The latest COVID-19-related developments: Ottawa police chief resigns, vaccinated travellers to Canada no longer need PCR test, plus more

Protests: Ottawa Police Chief Peter Sloly has resigned from his position amid intense criticism from politicians and local residents on how his service has responded to anti-vaccine-mandate demonstrations that continue into their third week. Ottawa Police Board Chair Diane Deans confirms that Sloly is “no longer employed” with the Ottawa Police Service. Deputy police chief Steve Bell will be interim chief until further notice, she added.

Related: For Ottawa’s Chief Peter Sloly, police response to protests pits his progressive views against a complicated threat

In Alberta, protesters who paralyzed traffic and trade between the U.S. and Canada at the Coutts border crossing moved out of the village this morning. They decided to leave yesterday after the RCMP seized guns and ammunition from some of the protesters.

Public-health measures: Ottawa today announced that vaccinated travellers will no longer need a PCR or other molecular COVID-19 test to enter Canada starting Feb. 28. They can opt instead opt for a rapid antigen test, but that would have to be administered by a lab or health care entity.
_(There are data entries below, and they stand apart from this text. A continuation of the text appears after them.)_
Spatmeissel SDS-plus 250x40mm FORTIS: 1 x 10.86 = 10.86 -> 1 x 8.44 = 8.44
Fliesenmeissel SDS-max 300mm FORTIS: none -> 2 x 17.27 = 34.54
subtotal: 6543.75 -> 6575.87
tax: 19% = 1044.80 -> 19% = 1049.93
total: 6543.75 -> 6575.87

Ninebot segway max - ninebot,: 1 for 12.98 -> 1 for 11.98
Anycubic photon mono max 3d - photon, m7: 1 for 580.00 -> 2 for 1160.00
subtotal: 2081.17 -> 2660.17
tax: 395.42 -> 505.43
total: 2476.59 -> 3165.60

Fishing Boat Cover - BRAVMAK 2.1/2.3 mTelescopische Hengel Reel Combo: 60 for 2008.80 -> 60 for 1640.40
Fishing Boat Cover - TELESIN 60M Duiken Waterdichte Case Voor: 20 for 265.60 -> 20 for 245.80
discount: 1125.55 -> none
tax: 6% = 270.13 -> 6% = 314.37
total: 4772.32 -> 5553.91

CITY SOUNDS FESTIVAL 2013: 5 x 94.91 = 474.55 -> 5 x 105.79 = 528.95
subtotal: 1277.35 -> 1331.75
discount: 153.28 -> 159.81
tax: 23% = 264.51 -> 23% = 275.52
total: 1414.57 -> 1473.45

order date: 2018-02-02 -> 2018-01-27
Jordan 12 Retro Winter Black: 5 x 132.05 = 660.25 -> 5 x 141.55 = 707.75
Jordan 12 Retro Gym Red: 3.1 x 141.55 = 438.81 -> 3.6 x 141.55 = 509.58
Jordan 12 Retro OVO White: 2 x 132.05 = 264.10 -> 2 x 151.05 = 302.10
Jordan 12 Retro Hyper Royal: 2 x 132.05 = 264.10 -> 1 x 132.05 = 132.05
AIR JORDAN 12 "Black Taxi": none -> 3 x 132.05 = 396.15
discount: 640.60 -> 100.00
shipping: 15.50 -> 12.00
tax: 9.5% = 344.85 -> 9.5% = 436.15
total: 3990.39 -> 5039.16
Unvaccinated children travelling with vaccinated adults will no longer have to isolate from school or daycare for 14 days.

Meanwhile, the Quebec government says it is phasing out the use of its vaccine passport, and it will no longer be required anywhere as of March 14. And B.C.’s top doctor, Bonnie Henry, has announced has announced the plan for gradually easing restrictions, which includes dropping capacity limits at fitness centres, restaurants and bars and nightclubs tomorrow night.

Opinion:

  • By invoking the Emergencies Act, Ottawa goes from no action to the nuclear option - Robyn Urback
  • Why Ottawa was justified in invoking the Emergencies Act - Andrew Coyne

Read more: Data leak reveals Canadians, Americans donated millions to fund convoy protests

Podcast: On today’s episode of The Decibel, The Globe’s Queen’s Park reporter Jeff Gray discusses what Prime Minister Justin Trudeau and other political leaders are doing to end the convoy protests.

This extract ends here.